Most of today’s Democratic presidential candidates are discussing these issues in some capacity and have sought input from black organizers, said Jalisa Washington-Price, a democratic strategist who worked as the deputy national policy director and South Carolina state director for Sen. Kamala Harris’ 2020 presidential campaign. Harris dropped out of the race on Dec. 3, 2019. She announced her endorsement of Joe Biden on March 8.

Candidates wanted to hear from activists “on how they should be talking about black issues in a way that I don’t think candidates or campaigns have done before,” Washington-Price said.

But some activists remain disenchanted by what they’ve seen from the 2020 primaries. Black Lives Matter Lansing (Michigan) organizer Angela Waters Austin was encouraged to see people of color competing in the early Democratic primary field. But the party’s most diverse group of primary candidates has since dramatically changed, dropping from seven candidates of color to one by the week of Super Tuesday.

“It’s disappointing … Those were the candidates naming our issues. Those were the candidates showing up in our communities,” said Austin.

Many activists like Austin aren’t interested in stump speeches. Throughout the primary campaigns, they called for specific policy platforms and closely examined the candidates’ past records. As a result, the 2020 Democrats faced protests on their past policies in their political careers and questions about their commitment to understanding issues that affect black communities.
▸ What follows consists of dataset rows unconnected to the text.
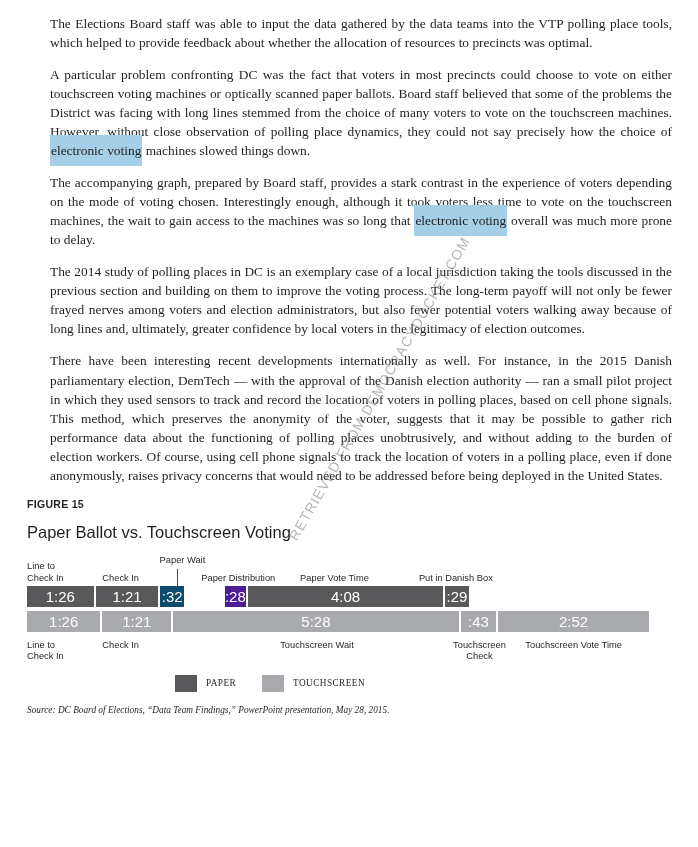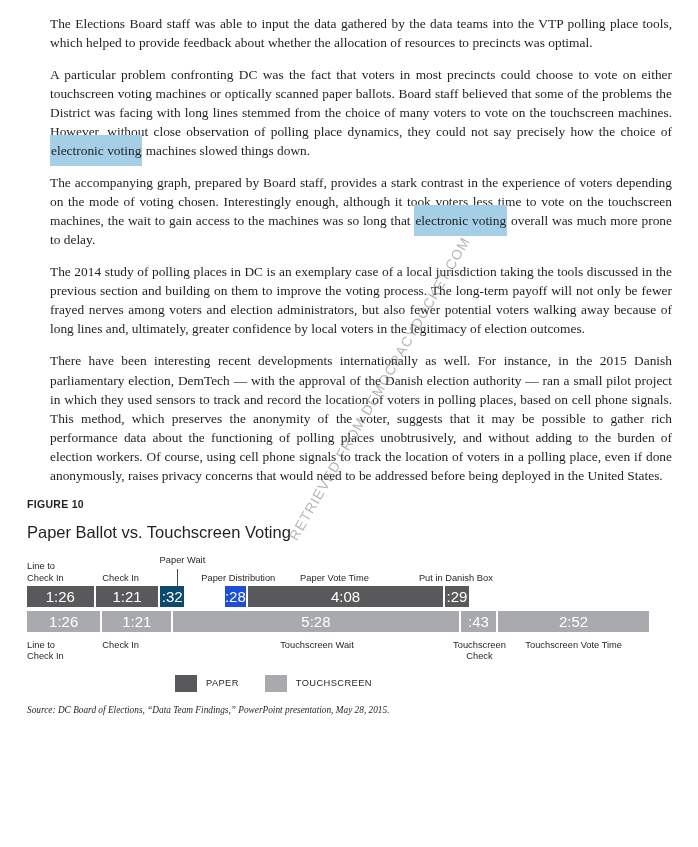--- a/index.html
+++ b/index.html
@@ -39,21 +39,21 @@
   .axis-label.wrap-sm { width:45px; white-space:normal; }
   .axis-label.wrap-lg { width:64px; white-space:normal; }
   .leader { position:absolute; bottom:0; width:1px; height:17px; background:#4a4a4c; }
   .bar-row { display:flex; height:21px; margin-bottom:4px; }
   .seg {
     display:flex; align-items:center; justify-content:center;
     color:#ffffff; font-size:15px; border-right:2px solid #ffffff;
     overflow:hidden;
   }
   .seg:last-child { border-right:none; }
-  .legend { display:flex; gap:26px; margin:6px 0 0 148px; align-items:flex-end; }
+  .legend { display:flex; gap:26px; margin:6px 0 0 148px; align-items:flex-end;font-family:Liberation Serif, serif; }
   .legend-item { display:flex; align-items:center; gap:9px; }
   .swatch { width:22px; height:17px; display:inline-block; }
   .legend-label { font-size:9.3px; color:#231f20; letter-spacing:0.4px; }
   .source {
     font-size:9.3px; font-style:italic; color:#231f20;
     margin-top:13px; font-family:Liberation Serif, serif;
   }
 </style>
 </head>
 <body>
@@ -63,38 +63,38 @@
 
   <div class="body-text" id="paragraphs">
       <p class="para"><span>The Elections Board staff was able to input the data gathered by the data teams into the VTP polling place tools, which helped to provide feedback about whether the allocation of resources to precincts was optimal.</span></p>
       <p class="para"><span>A particular problem confronting DC was the fact that voters in most precincts could choose to vote on either touchscreen voting machines or optically scanned paper ballots. Board staff believed that some of the problems the District was facing with long lines stemmed from the choice of many voters to vote on the touchscreen machines. However, without close observation of polling place dynamics, they could not say precisely how the choice of </span><span class="hl" style="background: rgb(165, 207, 230);">electronic voting</span><span> machines slowed things down.</span></p>
       <p class="para"><span>The accompanying graph, prepared by Board staff, provides a stark contrast in the experience of voters depending on the mode of voting chosen. Interestingly enough, although it took voters less time to vote on the touchscreen machines, the wait to gain access to the machines was so long that </span><span class="hl" style="background: rgb(165, 207, 230);">electronic voting</span><span> overall was much more prone to delay.</span></p>
       <p class="para"><span>The 2014 study of polling places in DC is an exemplary case of a local jurisdiction taking the tools discussed in the previous section and building on them to improve the voting process. The long-term payoff will not only be fewer frayed nerves among voters and election administrators, but also fewer potential voters walking away because of long lines and, ultimately, greater confidence by local voters in the legitimacy of election outcomes.</span></p>
       <p class="para"><span>There have been interesting recent developments internationally as well. For instance, in the 2015 Danish parliamentary election, DemTech — with the approval of the Danish election authority — ran a small pilot project in which they used sensors to track and record the location of voters in polling places, based on cell phone signals. This method, which preserves the anonymity of the voter, suggests that it may be possible to gather rich performance data about the functioning of polling places unobtrusively, and without adding to the burden of election workers. Of course, using cell phone signals to track the location of voters in a polling place, even if done anonymously, raises privacy concerns that would need to be addressed before being deployed in the United States.</span></p>
     </div>
 
   <section class="figure">
-    <div class="figure-label">FIGURE 10</div>
+    <div class="figure-label">FIGURE 15</div>
     <h2 class="figure-title">Paper Ballot vs. Touchscreen Voting</h2>
 
     <div class="chart">
       <div class="labels top" id="top-labels">
           <div class="axis-label wrap-sm" style="left: 0%;">Line to Check In</div>
           <div class="axis-label" style="left: 12.1127%;">Check In</div>
           <div class="axis-label raised" style="left: 23.5211%;">Paper Wait</div>
           <div class="leader" style="left: calc(23.5211% + 4px);"></div>
           <div class="axis-label" style="left: 28.0282%;">Paper Distribution</div>
           <div class="axis-label centered" style="left: 49.4366%;">Paper Vote Time</div>
           <div class="axis-label centered" style="left: 68.9437%;">Put in Danish Box</div>
         </div>
       <div class="bar-row" id="bar-0" style="width: 70.9859%;">
           <div class="seg" style="width: 17.0635%; background: rgb(89, 89, 91);">1:26</div>
           <div class="seg" style="width: 16.0714%; background: rgb(89, 89, 91);">1:21</div>
           <div class="seg" style="width: 6.34921%; background: #0c4a6e;">:32</div>
-          <div class="seg" style="width: 5.55556%; background: #1d4ed8; margin-left: 39px;">:28</div>
+          <div class="seg" style="width: 5.55556%; background: #4c1d95; margin-left: 39px;">:28</div>
           <div class="seg" style="width: 49.2063%; background: rgb(89, 89, 91);">4:08</div>
           <div class="seg" style="width: 5.75397%; background: rgb(89, 89, 91);">:29</div>
         </div>
       <div class="bar-row" id="bar-1" style="width: 100%;">
           <div class="seg" style="width: 12.1127%; background: rgb(168, 170, 173);">1:26</div>
           <div class="seg" style="width: 11.4085%; background: rgb(168, 170, 173);">1:21</div>
           <div class="seg" style="width: 46.1972%; background: rgb(168, 170, 173);">5:28</div>
           <div class="seg" style="width: 6.05634%; background: rgb(168, 170, 173);">:43</div>
           <div class="seg" style="width: 24.2254%; background: rgb(168, 170, 173);">2:52</div>
         </div>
But as activists push candidates toward more liberal policies, other black voters have helped revive Biden’s moderate campaign. Biden’s widespread support among older black voters is driven by his experience, his long standing ties to black community leaders and his perceived chances of beating Trump. That confidence in Biden jump started his campaign after poor performances in early state contests and gave him the leading delegate count so far over Sanders.

As the primaries continue to play out on the national stage, Austin of Black Lives Matter Lansing avoids fixating on one particular candidate; the efforts to improve how governments serve people of color will continue no matter the outcome.

“It has to do with holding the entire system accountable, because it’s really not about the candidates,” Austin said. “Candidates come and go. Elected officials come and go. The system stays the same.”

PBS NewsHour producer Leah Nagy contributed reporting.